1. Introduction

Diffusion models

  • Outstanding performance on generative tasks across various domains

  • Use conditional diffusion models for TS forecasting and imputation tasks

    \(\rightarrow\) Task specific …. forego the desirable unconditional generative capabilities of diffusion models.

Question) Can we address multiple (even conditional) downstream tasks with an unconditional diffusion model?

Answer) TSDiff


Unconditional diffusion model for TS

Propose two inference schemes to utilize the model for forecasting.

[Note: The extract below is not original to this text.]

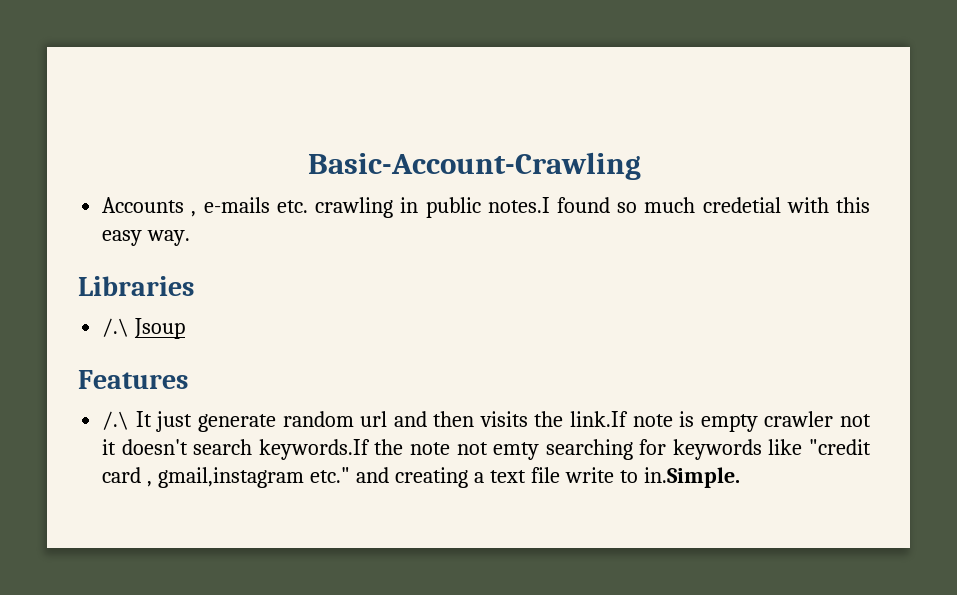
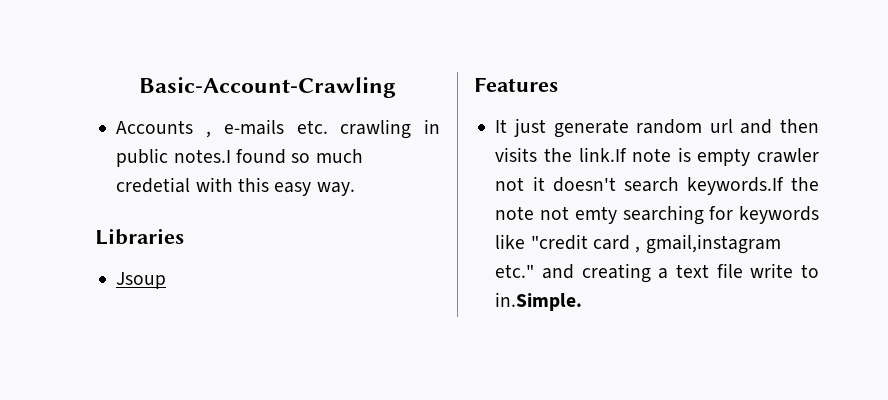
[102,318,130,337] /.\ -> (184, 236) none
[102,411,130,430] /.\ -> (558, 84) none

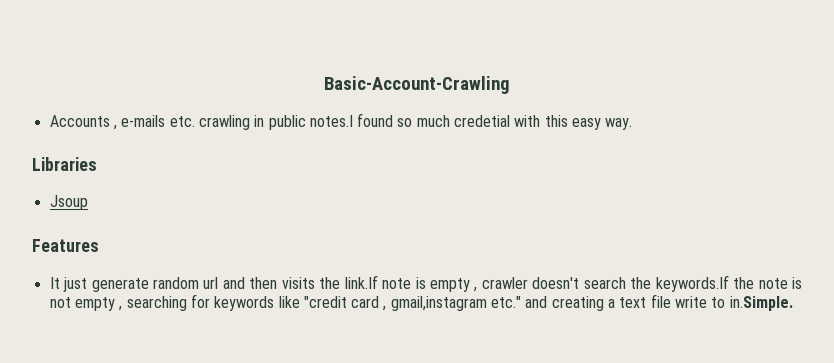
[757,148,819,163] [495,176,545,191] crawler not it -> [473,277,528,292] , crawler
(679, 184) none -> [630,277,652,289] the
[540,206,617,224] not emty -> [792,277,802,289] [49,297,123,311] is not empty ,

  • (1) Self-guidance mechanism
    • Enables conditioning the model during inference, without requiring auxiliary networks.
    • Makes the unconditional model amenable to arbitrary forecasting (and imputation) tasks
    • Experiment: competitive against task-specific models, without requiring conditional training.
  • (2) Method to iteratively refine predictions of base forecasters
    • with reduced computational overhead compared to reverse diffusion
    • interpret the implicit probability density learned by TSDiff as an energy-based prior

Generative capabilities of TSDiff

  • Train multiple downstream forecasters on synthetic samples from TSDiff
  • Linear Predictive Score (LPS)
    • to quantify the generative performance
    • test forecast performance of a linear ridge regression model trained on synthetic samples.

2. Background

(1) DDPM


(2) Diffusion Guidance

Classifier guidance

  • Repurposes unconditionally-trained image diffusion models for class-conditional image generation
  • Decompose the class-conditional score function using the Bayes rule
    • \(\nabla_{\mathbf{x}^t} \log p\left(\mathbf{x}^t \mid c\right)=\nabla_{\mathbf{x}^t} \log p\left(\mathbf{x}^t\right)+\nabla_{\mathbf{x}^t} \log p\left(c \mid \mathbf{x}^t\right)\).
  • Employing an auxiliary classifier to estimate \(\nabla_{\mathbf{x}^t} \log p\left(c \mid \mathbf{x}^t\right)\).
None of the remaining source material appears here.